To her great amazement, in the precise moment of her prayer, a second great wave delivered her daughter right back to her. As the mother began crying and expressing her heartfelt thanks for such an awesome miracle she noticed that the doll her daughter had been holding was still lost at sea. She looked up to the heavens and said, “there is one more thing.... dear G-d, she was holding a doll..."
We don’t necessarily need a miracle to remind us to express our gratitude. In the United States we have a holiday of thanksgiving to celebrate our good fortune.
In November of 1789, our first president, George Washington, proclaimed the first national celebration of Thanksgiving. He wrote, “both Houses of Congress have by their joint Committee requested me ‘to recommend to the People of the United States a day of public thanksgiving and prayer to be observed by acknowledging with grateful hearts the many signal favors of Almighty God especially by affording them an opportunity peaceably to establish a form of government for their safety and happiness.’"
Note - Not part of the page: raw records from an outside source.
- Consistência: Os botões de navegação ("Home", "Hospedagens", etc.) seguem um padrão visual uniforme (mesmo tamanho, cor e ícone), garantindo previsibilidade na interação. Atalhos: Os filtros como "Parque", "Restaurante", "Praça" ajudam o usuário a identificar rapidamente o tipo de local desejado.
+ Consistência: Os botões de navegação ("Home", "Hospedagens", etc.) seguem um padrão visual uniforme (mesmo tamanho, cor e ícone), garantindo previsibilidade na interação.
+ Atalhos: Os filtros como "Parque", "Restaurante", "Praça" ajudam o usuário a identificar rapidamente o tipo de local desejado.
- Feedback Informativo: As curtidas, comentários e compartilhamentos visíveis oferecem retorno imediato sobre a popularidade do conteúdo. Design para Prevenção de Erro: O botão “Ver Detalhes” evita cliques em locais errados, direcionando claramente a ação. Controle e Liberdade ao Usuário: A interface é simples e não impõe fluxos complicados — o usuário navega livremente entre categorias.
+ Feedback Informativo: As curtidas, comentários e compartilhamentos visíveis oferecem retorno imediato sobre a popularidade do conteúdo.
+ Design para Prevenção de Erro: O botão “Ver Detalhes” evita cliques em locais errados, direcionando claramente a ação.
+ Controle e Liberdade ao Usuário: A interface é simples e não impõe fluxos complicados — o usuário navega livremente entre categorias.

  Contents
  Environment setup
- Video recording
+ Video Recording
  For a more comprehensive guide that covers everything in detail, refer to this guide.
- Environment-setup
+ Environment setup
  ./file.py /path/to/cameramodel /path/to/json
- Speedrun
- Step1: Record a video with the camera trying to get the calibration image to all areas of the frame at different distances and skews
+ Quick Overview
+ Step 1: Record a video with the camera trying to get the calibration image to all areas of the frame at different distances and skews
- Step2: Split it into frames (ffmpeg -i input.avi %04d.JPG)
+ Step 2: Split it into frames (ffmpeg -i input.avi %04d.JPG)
As a Jew living in Malibu, I am especially grateful, because I am reminded of the pain and sorrow endured by my paternal grandmother Rochel, who lost all of her siblings in the Holocaust, and my maternal grandparents who fled religious persecution in communist Russia. The United States, in the spirit of "one Nation under God, indivisible, with liberty and justice for all," has afforded a safe and secure harbor for my family, the Jewish people, people of all walks of life, and in particular those who are victims of nations run by tyrants or religious extremists.
In the Rebbe’s 1984 Thanksgiving address, the Rebbe pointed out that Thanksgiving was not established by our nations leaders as a "religious" holiday, for "religious" people, rather as a day that all of us, regardless of our differences and beliefs take a moment give our gratitude to our Maker. While our founders spoke of "Divine providence," this holiday was to remind us that although our founders believed in the separation of Church and State, meaning there would be no official religion, they did believe in G-d.
Today more than ever, as tyranny and sentiments of hatred cloaked in the name of G-d and religion once again rears its ugly head, we must honor those who had the courage more than two and a half centuries ago to establish the United States of America. On behalf of all lovers of freedom, wherever you may be, thank you! May G-d bless this country and all good peoples of our planet. Happy Thanksgiving!